Parola d’ordine: massima cautela

Mentre Wall Street continua imperterrita a correre e i listini europei, in connubbio con la moneta unica, stentano a recuperare il passo, sono entrati in settimana ufficialmente in vigore i nuovi dazi al 25% sull’import Usa di prodotti“made in China”. Si tratta della seconda tranche dei 50 miliardi di dollari voluti da Trump, cui Pechino aveva risposto con una mossa speculare su 300 beni Usa (ora tassati al 25%), che conferma un’escalation ormai inarrestabile nonostante i continui colloqui bilaterali. E causando, di riflesso, un’indebolimento negli ultimi sei mesi dello yuan rispetto al dollaro dell’8,5% circa, del 18,5% del’indice azionario cinese Csi 300 e di quasi il 16% dell’indice Msci Emerging Markets.

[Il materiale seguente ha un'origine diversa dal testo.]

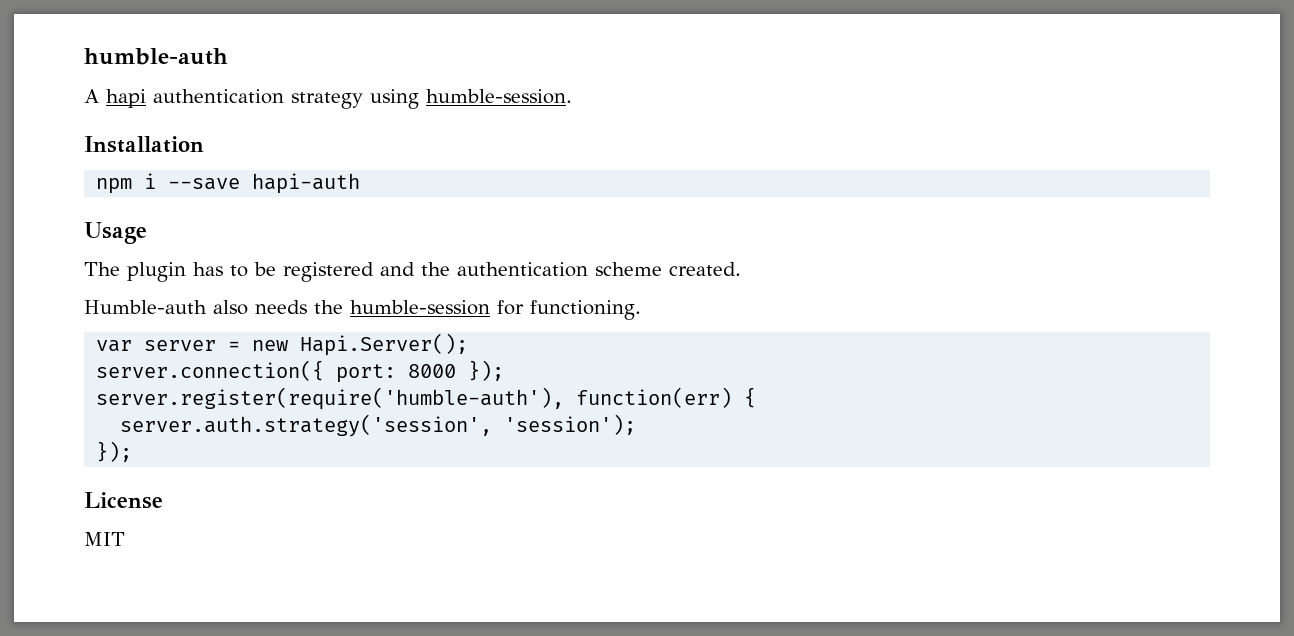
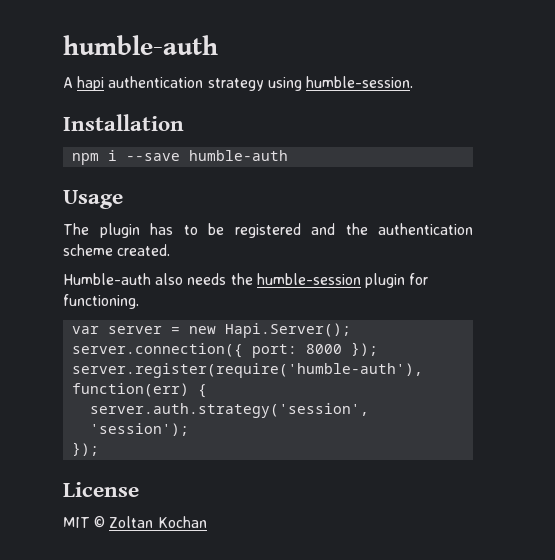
[252,173,361,194] hapi-auth -> [189,150,289,161] humble-auth
(490, 307) none -> [364,273,405,288] plugin
(125, 539) none -> [94,516,207,528] © Zoltan Kochan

Non solo. L’indomito Donald ha poi rincarato la dose confermato la volontà di mettere un tassa (sempre del 25%) su ogni auto europea che entrerà in Usa, con l’obiettivo di colpire soprattutto la Germania, che vanta un surplus commerciale nei confronti degli Usa. Anche in questo caso, nonostante i continui colloqui tra Bruxelles e Washington. E a farne le spese qui sono soprattutto le Borse del Vecchio Continente, oltre che l’euro.

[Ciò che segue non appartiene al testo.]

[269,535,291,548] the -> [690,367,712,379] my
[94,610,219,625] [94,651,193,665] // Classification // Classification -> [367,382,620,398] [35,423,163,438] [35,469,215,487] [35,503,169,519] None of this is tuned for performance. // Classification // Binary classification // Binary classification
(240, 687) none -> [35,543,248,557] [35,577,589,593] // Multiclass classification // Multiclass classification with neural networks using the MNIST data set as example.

Tenendo poi conto che, statisticamente, settembre è uno dei mesi peggiori per le Borse, ciò che più preoccupa gli investitori, a cominciare dagli istituzionali, è però la concreta possibilità di un aumento di un aumento dei tassi Usa già a settembre (terzo rialzo da inizio anno) nonostante la guerra commerciale in atto. Con il rischio, seppure prospettico (ma non troppo), di esaurire prima di quanto ci si possa aspettare la fase di crescita economica mondiale.

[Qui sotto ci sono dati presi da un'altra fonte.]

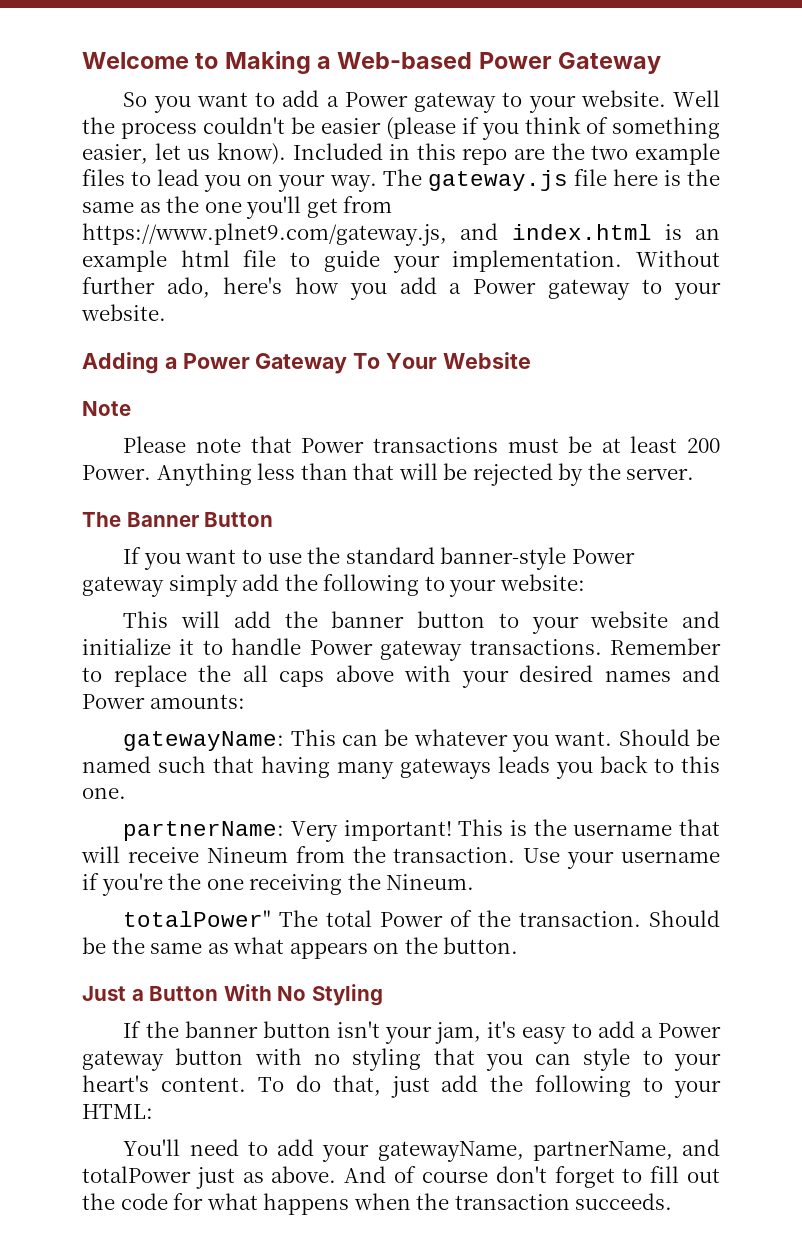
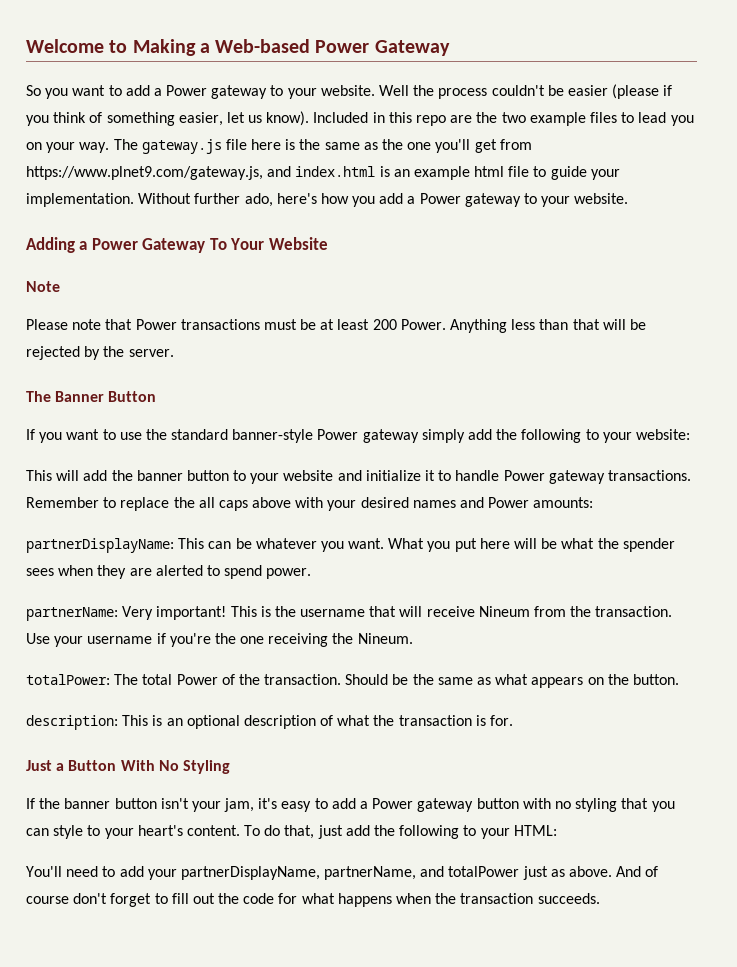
[123,731,285,751] gatewayName: -> [26,538,174,553] partnerDisplayName:
[618,729,721,746] [82,755,720,779] [82,787,126,799] Should be named such that having many gateways leads you back to this one. -> [388,538,675,552] [26,565,312,579] What you put here will be what the spender sees when they are alerted to spend power.
[123,910,272,927] totalPower" -> [26,674,110,685] totalPower:
(519, 945) none -> [26,715,514,730] // description: This is an optional description of what the transaction is for.
[377,1141,524,1162] gatewayName, -> [180,866,320,880] partnerDisplayName,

Come comportarsi in questa fase? Il suggerimento di FinanzaOperativa è di mantenere (ove ci siano), almeno per il momento, le proprie eventuali posizioni sull’azionario statunitense, monitorando però con estrema attenzione i livelli di supporto dell’S&P500 (il primo coincide a 2.835 punti con il passaggio della media mobile a 21 sedute) e il secondo, cruciale, a quota 2.800. Ed eventualmente di ridurre l’esposizione ai listini europei, a cominciare dal settore bancario dei periferici (leggi istituti di credito quotati a Piazza Affari), e sui Paesi emergenti.